**MATERIAL FOR THIS EXERCISE:**

········

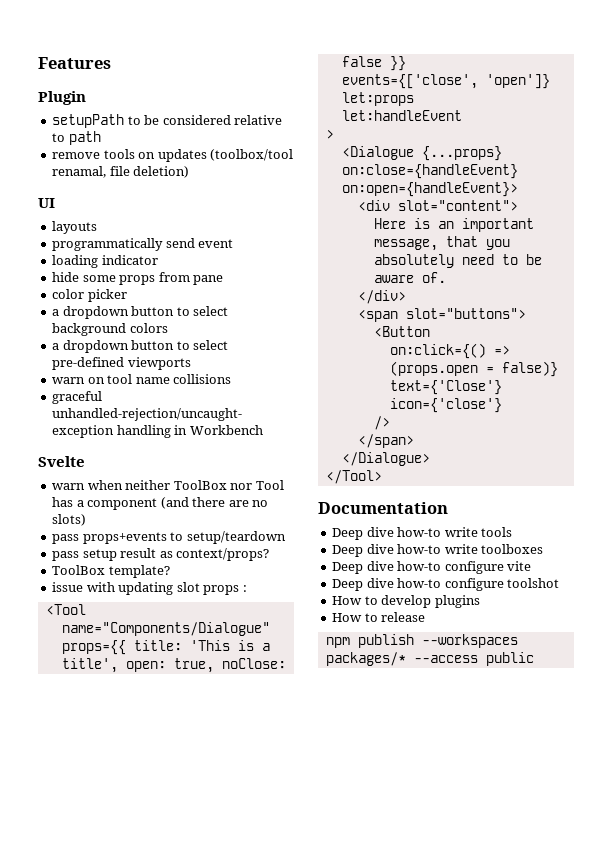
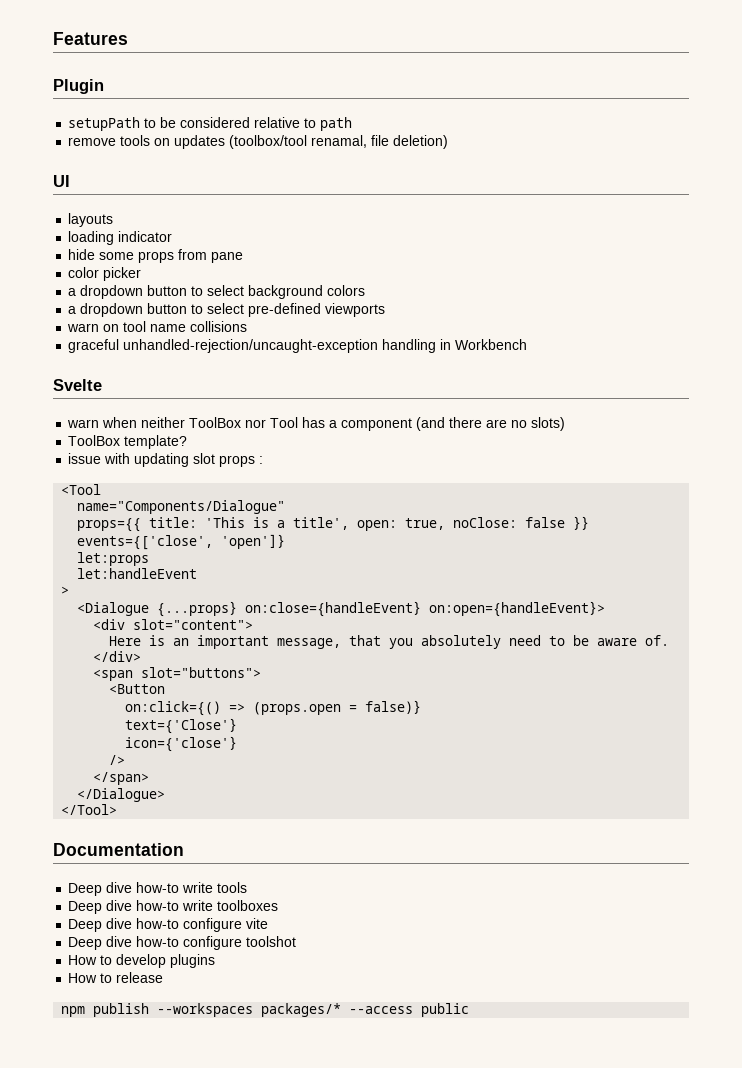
- programmatically send event
- pass props+events to setup/teardown
- pass setup result as context/props?

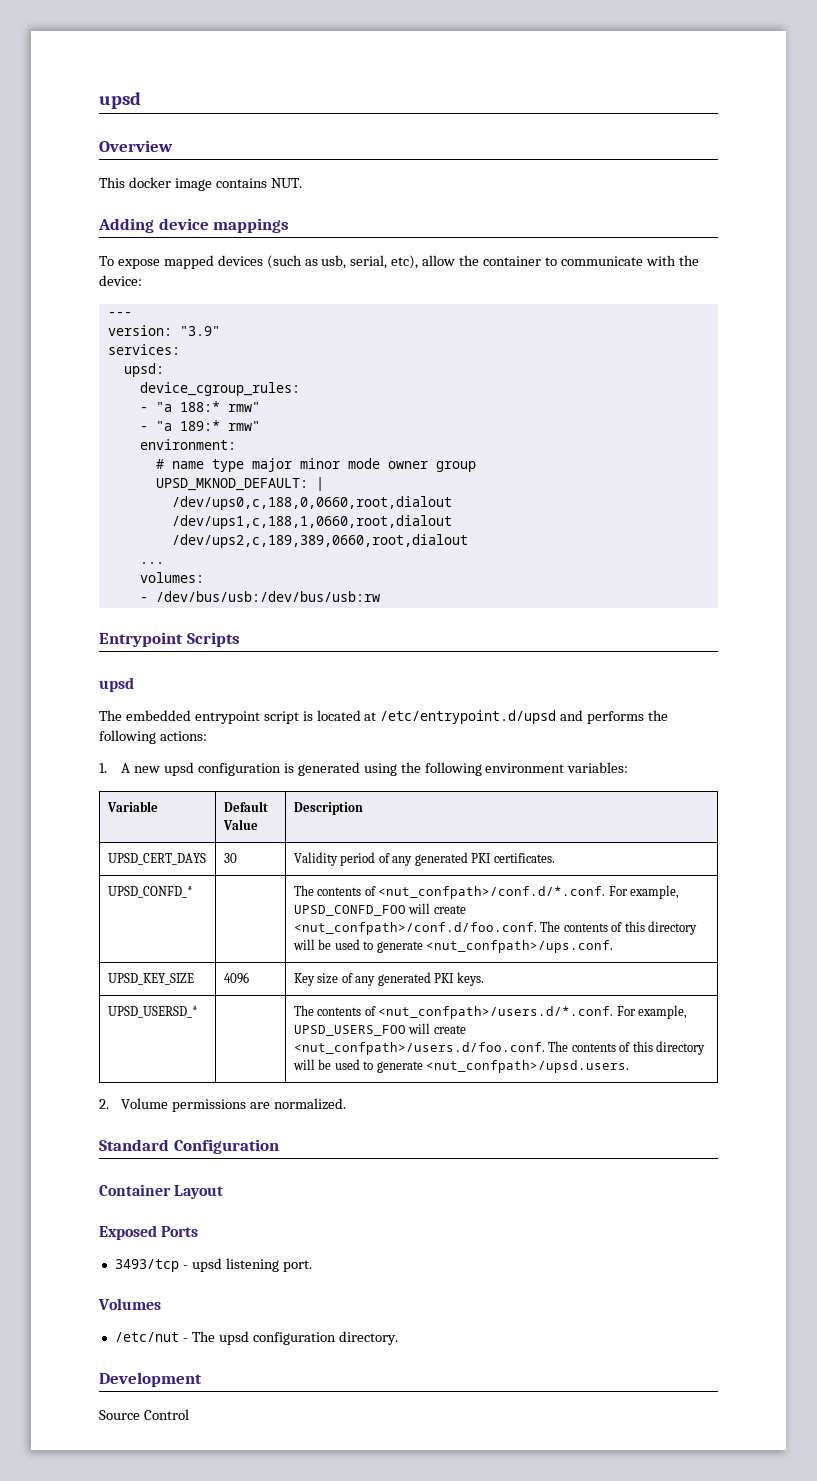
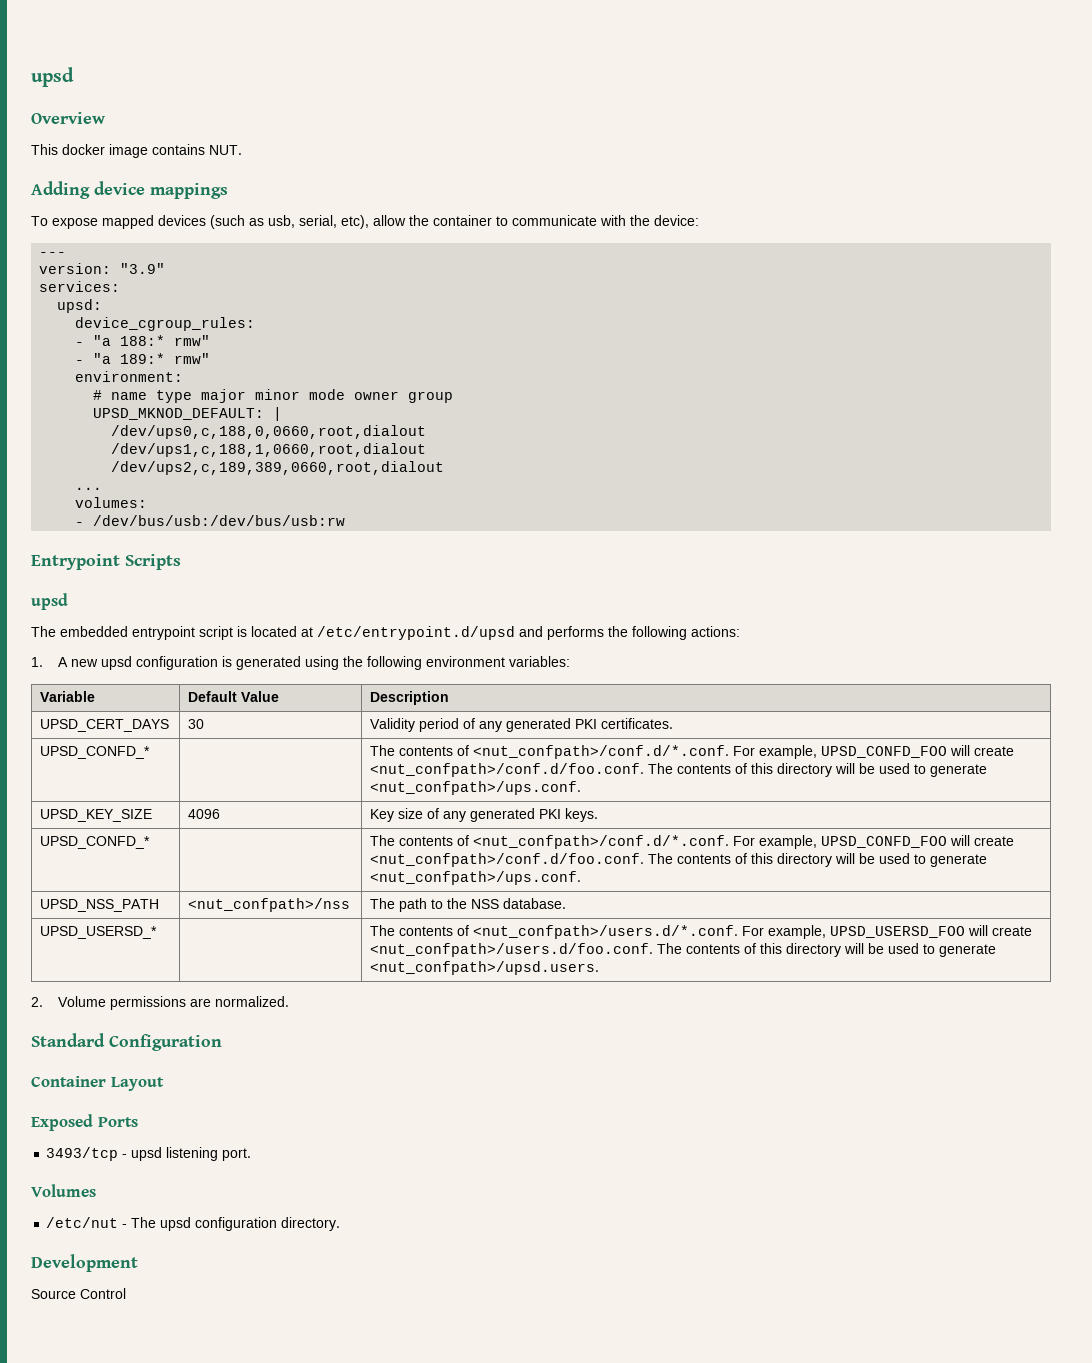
  UPSD_KEY_SIZE | 4096 | Key size of any generated PKI keys.
+ UPSD_CONFD_* | | The contents of <nut_confpath>/conf.d/*.conf. For example, UPSD_CONFD_FOO will create <nut_confpath>/conf.d/foo.conf. The contents of this directory will be used to generate <nut_confpath>/ups.conf.
+ UPSD_NSS_PATH | <nut_confpath>/nss | The path to the NSS database.
- UPSD_USERSD_* | | The contents of <nut_confpath>/users.d/*.conf. For example, UPSD_USERS_FOO will create <nut_confpath>/users.d/foo.conf. The contents of this directory will be used to generate <nut_confpath>/upsd.users.
+ UPSD_USERSD_* | | The contents of <nut_confpath>/users.d/*.conf. For example, UPSD_USERSD_FOO will create <nut_confpath>/users.d/foo.conf. The contents of this directory will be used to generate <nut_confpath>/upsd.users.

········

**WHAT YOU NEED TO DO:** Look above for the line with "to generate <nut_confpath>/ups.conf."; retype exactly that line, every line after it up to the line with "the NSS database.", and that line too, nothing else.

**RESULT:**
+ UPSD_CONFD_* | | The contents of <nut_confpath>/conf.d/*.conf. For example, UPSD_CONFD_FOO will create <nut_confpath>/conf.d/foo.conf. The contents of this directory will be used to generate <nut_confpath>/ups.conf.
+ UPSD_NSS_PATH | <nut_confpath>/nss | The path to the NSS database.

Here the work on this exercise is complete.